There are still details that must be specified to complete the analysis, and it is in these details that a recent ten year study of all Jihadi terror plots in the United States provides important data. From an analysis of court records including the testimony of undercover operatives in addition to suspect confessions or observed attack details, it was possible to approximate the starting dates for a sample of terror attacks in addition to the observed dates of actual attack or plot detection, whichever came first. From these data, an interesting hypothesis emerged: when is a terror plot more likely to be detected? The answer is that as a plot edges closer to the moment of execution as a terror attack, there is more activity on the part of would be attackers, and this increased level of activity provides more opportunities for counterterror agents to detect an attack. This idea can be formalized by stating that the instantaneous chance that an undetected plot is detected is proportional to the instantaneous chance this same plot executes as an attack. In language more familiar to economists and statisticians alike, the plot detection hazard is proportional to the attack hazard, which gives rise to what is known as a proportional hazards model. The Jihadi plot data mentioned above are consistent with this hypothesis, which greatly simplifies the relationship between agent staffing levels on the one hand and the fraction of terror plots that are detected on the other.

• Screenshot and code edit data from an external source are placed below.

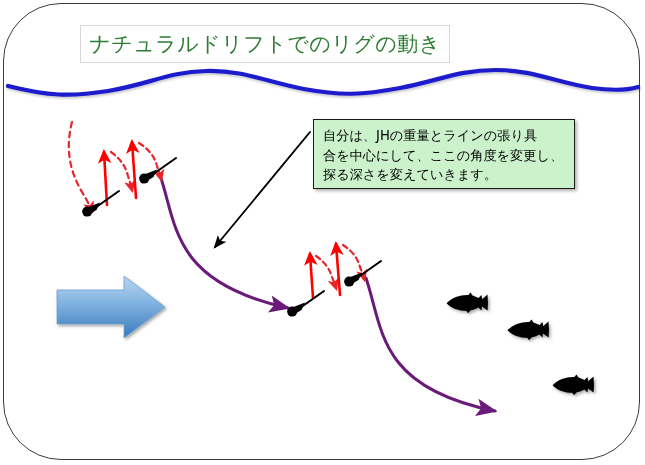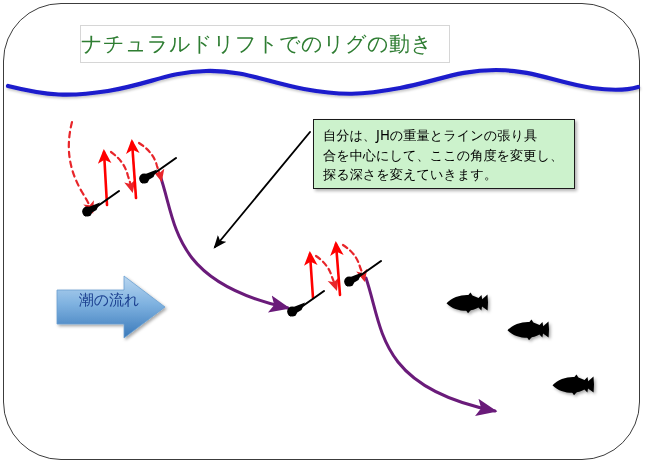--- a/index.html
+++ b/index.html
@@ -46,7 +46,7 @@
     box-sizing: border-box;
     display: flex;
     align-items: center;
-    justify-content: flex-start;
+    justify-content: center;
   }
   #title-text {
     color: #2e7d32;

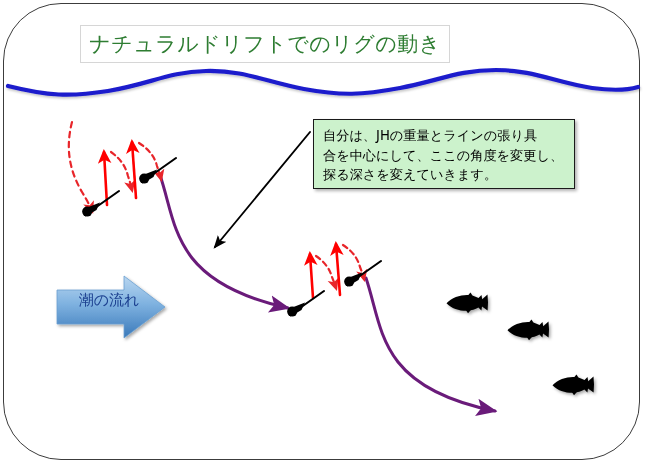--- a/index.html
+++ b/index.html
@@ -221,7 +221,6 @@
 探る深さを変えていきます。</div>
   </div>
 
-  <div id="flow-label">潮の流れ</div>
 
 </div>
 

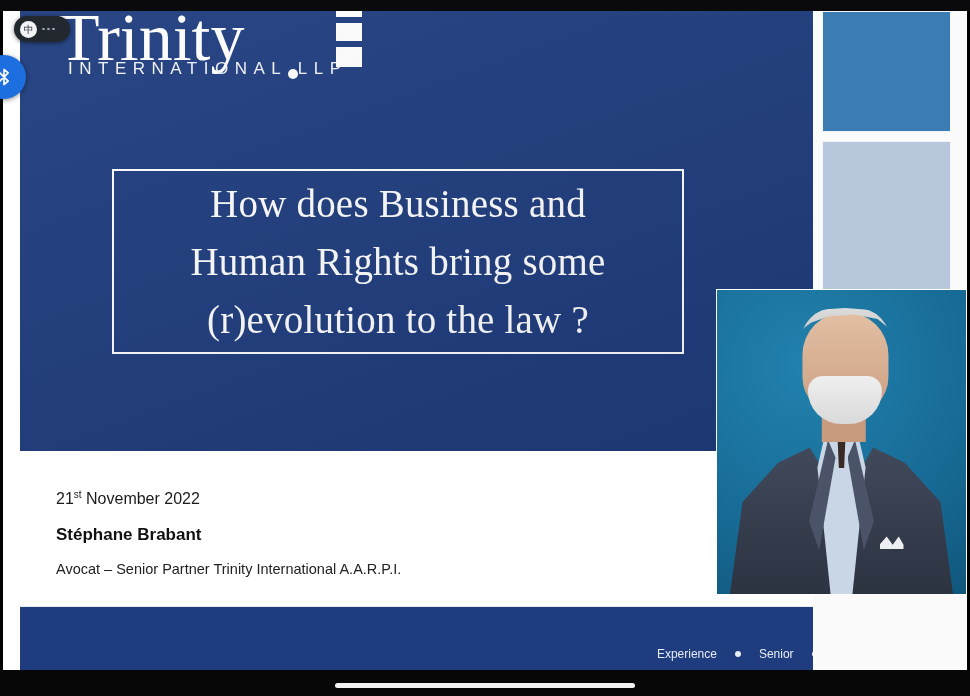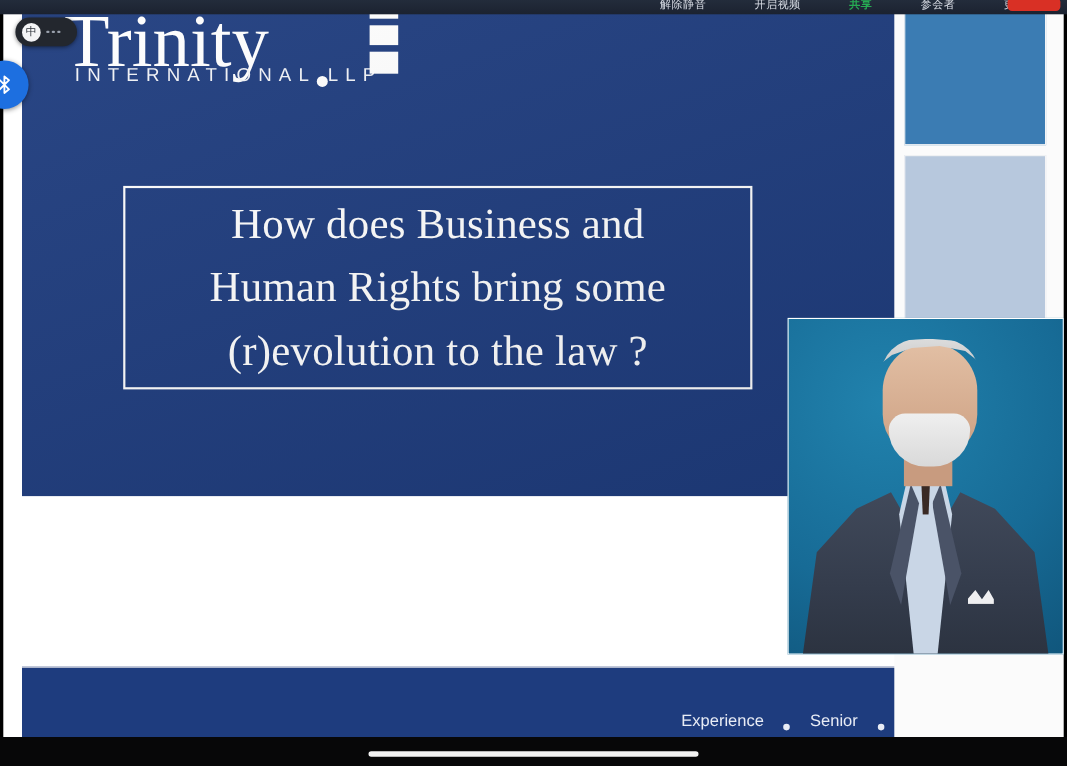--- a/index.html
+++ b/index.html
@@ -281,16 +281,6 @@
     <div class="pr-hair"></div>
   </div>
 
-  <div class="toolbar">
-    <div class="tb-items">
-      <span class="tb-item">解除静音</span>
-      <span class="tb-item">开启视频</span>
-      <span class="tb-item share">共享</span>
-      <span class="tb-item">参会者</span>
-      <span class="tb-item">更多</span>
-    </div>
-    <div class="tb-end"></div>
-  </div>
 
   <div class="ime-pill">
     <span class="ime-circle">中</span>

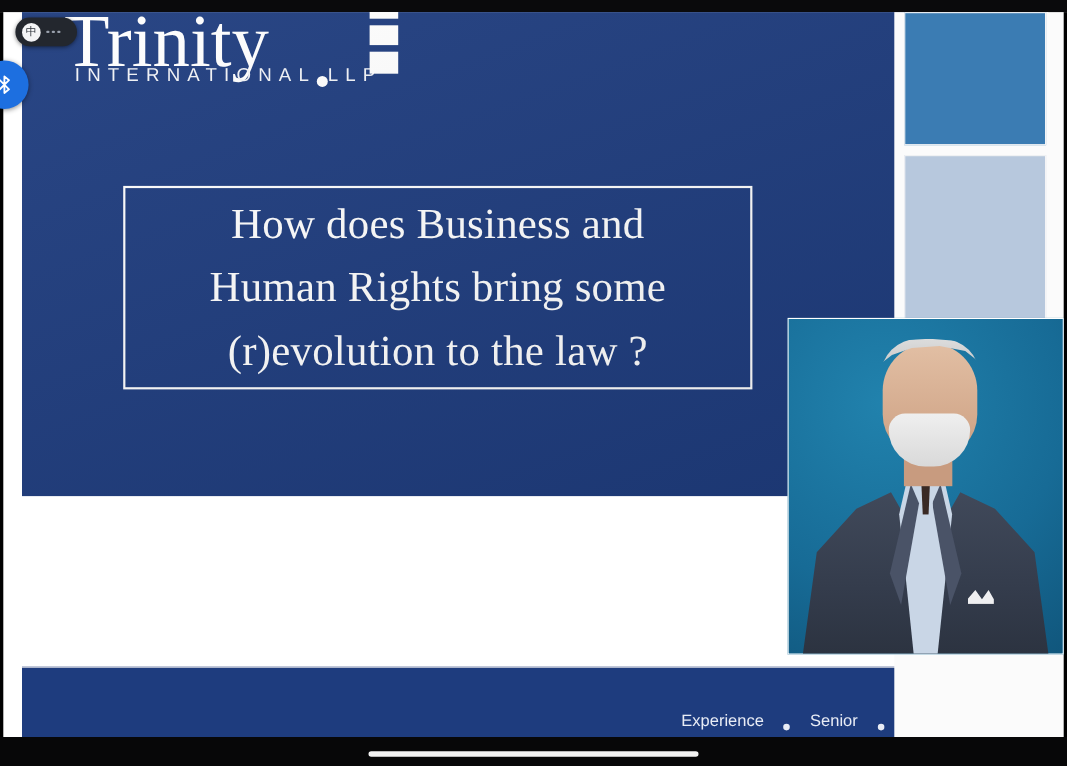--- a/index.html
+++ b/index.html
@@ -250,6 +250,11 @@
       </div>
     </div>
 
+    <div class="info">
+      <div class="info-date"><span>21</span><sup>st</sup><span> November 2022</span></div>
+      <div class="info-name">Stéphane Brabant</div>
+      <div class="info-role">Avocat – Senior Partner Trinity International A.A.R.P.I.</div>
+    </div>
 
     <div class="footer">
       <div class="footer-items">

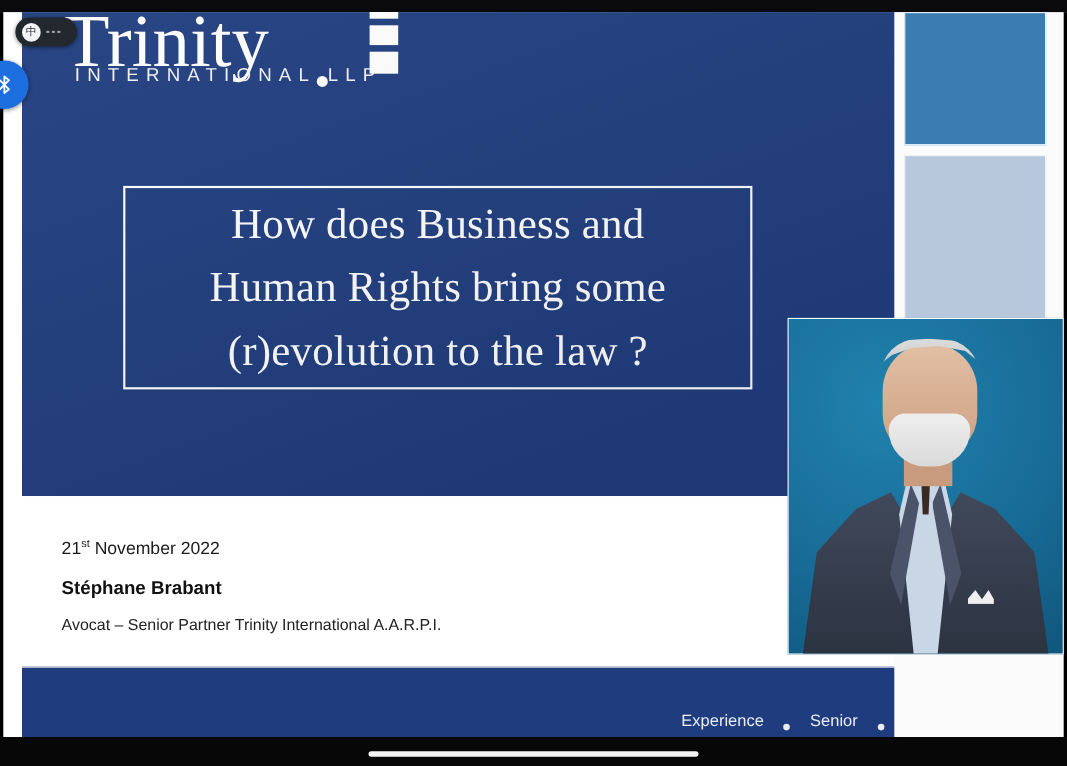--- a/index.html
+++ b/index.html
@@ -108,8 +108,8 @@
     border-top:1px solid #e9e9ee;
   }
   .footer-items{
-    position:absolute;right:32px;top:40px;display:flex;align-items:flex-end;gap:18px;
-    color:#e8ecf5;font-size:15px;
+    position:absolute;right:32px;top:40px;display:flex;align-items:center;gap:18px;
+    color:#e8ecf5;font-size:12px;
   }
   .footer-items .bullet{
     width:6px;height:6px;border-radius:50%;background:#e8ecf5;display:inline-block;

FBI headquarters in Washington D.C., by Aude. CC-BY-SA-2.5 via Wikimedia Commons.
FBI headquarters in Washington D.C., by Aude. CC-BY-SA-2.5 via Wikimedia Commons.

With this new model in hand, what remains is a valuation step – what is the marginal benefit of preventing a terror attack, and what is the marginal cost of assigning an additional agent? Both of these quantities can be estimated from the terrorism literature. For example, data suggest the typical number of persons killed and injured in terror attacks in Europe, Israel and the United States, well-known economic studies have estimated the value of a statistical life, and a more recent study has established that on average, the disability adjusted life years (DALYs) lost per terrorism injury are equivalent to 0.57 of the DALYs lost due to a death from terrorism. On the cost side, the United States Federal Bureau of Investigation (FBI) provide information regarding the salaries and benefits received by FBI special agents, who comprise the principal counterterror detection force in the United States.

Applying the model to the United States leads to an interesting and perhaps counterintuitive result. The Jihadi plot data report that 80% of these plots were interdicted prior to attack. If one uses this observation to calibrate the proportional hazards relation between attack and detection discussed above, the model suggests an optimal staffing level of only 2,080 agents. It is interesting that in 2004, the FBI reported that 2,398 of 11,881 special agents were devoted to counterterrorism. As of October 2013, the FBI reported that their total number of special agents increased to 13,598, though the number allocated to counterterrorism was not stated.

There are additional analyses one can conduct using the framework developed above. For example, while most of the plots in the United States sample discussed above were “lone wolf” attempts by individuals or small groups to wreak havoc, it is well known that many terrorist organizations behave in strategic fashion and are able to adapt their behavior to counterterror policy and tactics. This leads to a game theoretic model where strategic terrorists who understand how socially efficient staffing works modify their own attempted attack rates in accord with their own benefit-cost calculus. In this game, the resulting optimal terror plot detection level depends upon the costs and benefits that terrorists assign to terror attacks, which provides yet another example of how strategic terrorists can manipulate counterterror agencies (or governments more broadly) to achieve their objectives.